Figure S8. Scoring for pSTAT3 level in tumor slides from HNSCC patients.

The expression of pSTAT3 in the tumor slides from HNSCC patients was examined by immunohistochemistry and scored. The score of pSTAT3 was measured by counting the number of pSTAT3-positive cells (≥5 fields at 20× magnification) for each case. The scores (0, 0.5, 1, 2, and 3) were defined as follows: score 0, <5 positive cells/field; score 0.5, less than five fields that contain >10 positive cells/field; score 1, more than five fields that contain >10 positive cells/field; score 2, more than five fields that contain >30 positive cells/field; and score 3, more than five fields that contain >50 positive cells/field. Representative images for each score are shown.

Discussion

In this study, we used HNSCC SAS cells as a model to study how cells trigger their migratory activity upon loss of cell–cell adhesion. Previous studies have shown that Tiam1 is localized at cell–cell junctions and important for establishment and maintenance of adherens junctions (Malliri et al, 2004; Chen & Macara, 2005). As depicted in Fig 7, loss of cell–cell adhesion may allow Tiam1 to be released from the cell–cell junctions, which spatially increases the possibility for Tiam1 to activate Rac1. The activated Rac1 then serves as a major molecular switch to turn on the cellular “migratory machinery” through NOX-mediated ROS generation. The increased level of intracellular ROS then activates downstream effectors, such as Src and STAT3, to promote cell migration. Previous studies have shown that active Rac1 suppresses adherens junctions (Sander et al, 1998; Hage et al, 2009; Frasa et al, 2010). Therefore, it is possible that activated Rac1 may maintain the cells at a motile status by inhibiting adherens junctions on the one hand, but promoting the formation of lamellipodia on the other hand.
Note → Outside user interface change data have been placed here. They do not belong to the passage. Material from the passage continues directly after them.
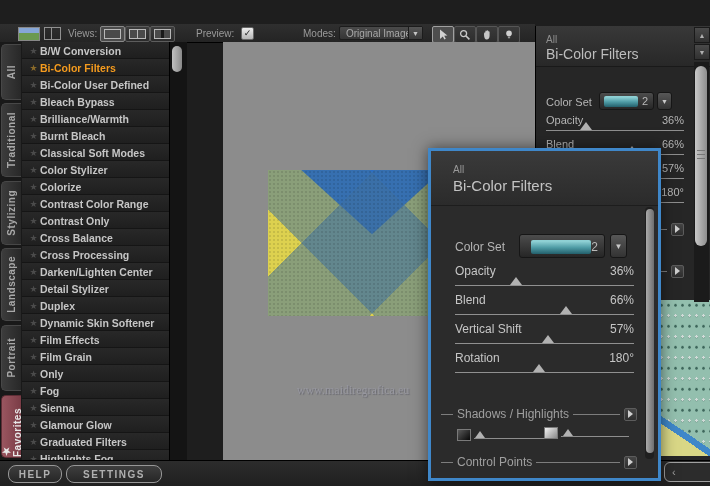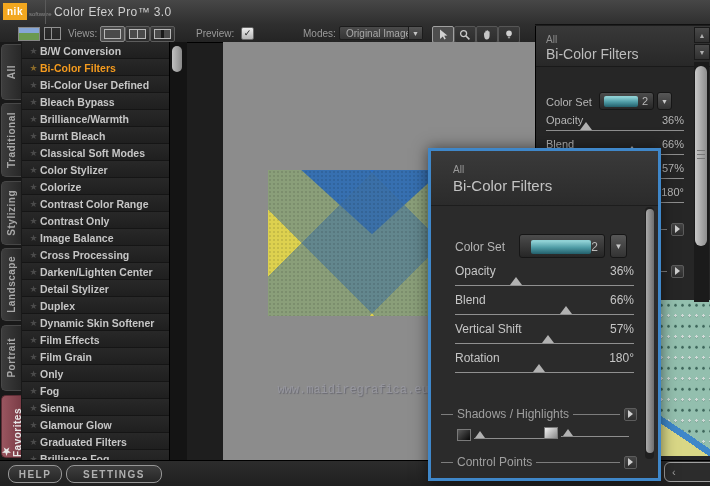--- a/index.html
+++ b/index.html
@@ -68,21 +68,21 @@
   .pimg .bands{position:absolute;inset:0;background:
     linear-gradient(45deg,rgba(62,112,160,0) 30%,rgba(62,112,160,.52) 30%,rgba(62,112,160,.52) 70%,rgba(62,112,160,0) 70%),
     linear-gradient(-45deg,rgba(62,112,160,0) 30%,rgba(62,112,160,.52) 30%,rgba(62,112,160,.52) 70%,rgba(62,112,160,0) 70%);}
   .pimg .dots{position:absolute;inset:0;background-image:radial-gradient(circle,rgba(0,0,0,.10) 1px,transparent 1.4px);
     background-size:4px 4px;}
   .cap{position:absolute;left:160px;top:276px;width:70px;text-align:right;font-size:9px;color:#3c3c3c;}
   .wm1{position:absolute;left:40px;top:312px;width:180px;text-align:center;font-size:22px;
     font-family:"DejaVu Serif",serif;color:#c6c6ce;letter-spacing:1px;
     text-shadow:1px 1px 0 #6a6a72,2px 2px 2px #55555c;}
   .wm2{position:absolute;left:40px;top:341px;width:180px;text-align:center;font-size:12px;
-    font-family:Liberation Mono, monospace;color:#97979f;text-shadow:1px 1px 1px #6a6a72;}
+    font-family:Liberation Serif, serif;color:#97979f;text-shadow:1px 1px 1px #6a6a72;}
 
   
   .rightpanel{position:absolute;left:535px;top:26px;width:175px;height:434px;background:#262626;border-left:1px solid #000;}
   .phead{position:absolute;left:0;top:0;width:100%;height:40px;background:linear-gradient(#383838,#282828);
     border-bottom:1px solid #191919;}
   .pcat{position:absolute;left:10px;top:8px;font-size:10px;color:#909090;}
   .ptitle{position:absolute;left:10px;top:20px;font-size:14px;color:#bdbdbd;}
   .cslabel{font-size:11px;color:#b5b5b5;}
   .csouter{position:absolute;border-radius:3px;background:linear-gradient(#4c4c4c,#262626);border:1px solid #161616;box-sizing:border-box;}
   .csteal{position:absolute;border-radius:2px;background:linear-gradient(#8ed0d4 10%,#4d9aa4 55%,#235f6b);}
@@ -150,26 +150,20 @@
   .fthumb{position:absolute;left:0.5px;top:2px;width:8px;height:244px;border-radius:4px;
     background:linear-gradient(90deg,#ababab,#6e6e6e);}
 
   svg{display:block;}
 </style>
 </head>
 <body>
 
 <div class="app">
 
-  <div class="titlebar">
-    <div class="logo">nik</div>
-    <div class="logosub">software</div>
-    <div class="tsep"></div>
-    <div class="apptitle">Color Efex Pro™ 3.0</div>
-  </div>
 
   <div class="toolbar">
     <div class="thumbicon"></div>
     <div class="panelicon"></div>
     <span class="tlabel" style="left:68px">Views:</span>
     <div class="viewbtn active" style="left:100px">
         <span class="vg"></span>
       </div>
     <div class="viewbtn" style="left:125px">
         <span class="vg split"></span>
@@ -266,21 +260,21 @@
     <div class="frow">
         <span class="star">★</span>
         <span class="flabel">Contrast Color Range</span>
       </div>
     <div class="frow">
         <span class="star">★</span>
         <span class="flabel">Contrast Only</span>
       </div>
     <div class="frow">
         <span class="star">★</span>
-        <span class="flabel">Image Balance</span>
+        <span class="flabel">Cross Balance</span>
       </div>
     <div class="frow">
         <span class="star">★</span>
         <span class="flabel">Cross Processing</span>
       </div>
     <div class="frow">
         <span class="star">★</span>
         <span class="flabel">Darken/Lighten Center</span>
       </div>
     <div class="frow">
@@ -318,21 +312,21 @@
     <div class="frow">
         <span class="star">★</span>
         <span class="flabel">Glamour Glow</span>
       </div>
     <div class="frow">
         <span class="star">★</span>
         <span class="flabel">Graduated Filters</span>
       </div>
     <div class="frow">
         <span class="star">★</span>
-        <span class="flabel">Brilliance Fog</span>
+        <span class="flabel">Highlights Fog</span>
       </div>
     <div class="frow">
         <span class="star">★</span>
         <span class="flabel">Graduated Neutral Density</span>
       </div>
   </div>
   <div class="lscroll">
       <div class="lthumb"></div>
     </div>
   <div class="lsep"></div>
Figure 7. Illustration of how loss of cell–cell adhesion triggers cell migration.

Tiam1 is localized at cell–cell junctions and important for establishment and maintenance of these structures. Upon loss of cell–cell adhesion, Tiam1 is released from cell–cell junctions and activates Rac1, which then serves as a major molecular switch to turn on the cellular “migratory machinery” through NOX-mediated ROS generation. The ROS–Src–STAT3 signaling pathway that leads to vimentin expression is important for cell migration.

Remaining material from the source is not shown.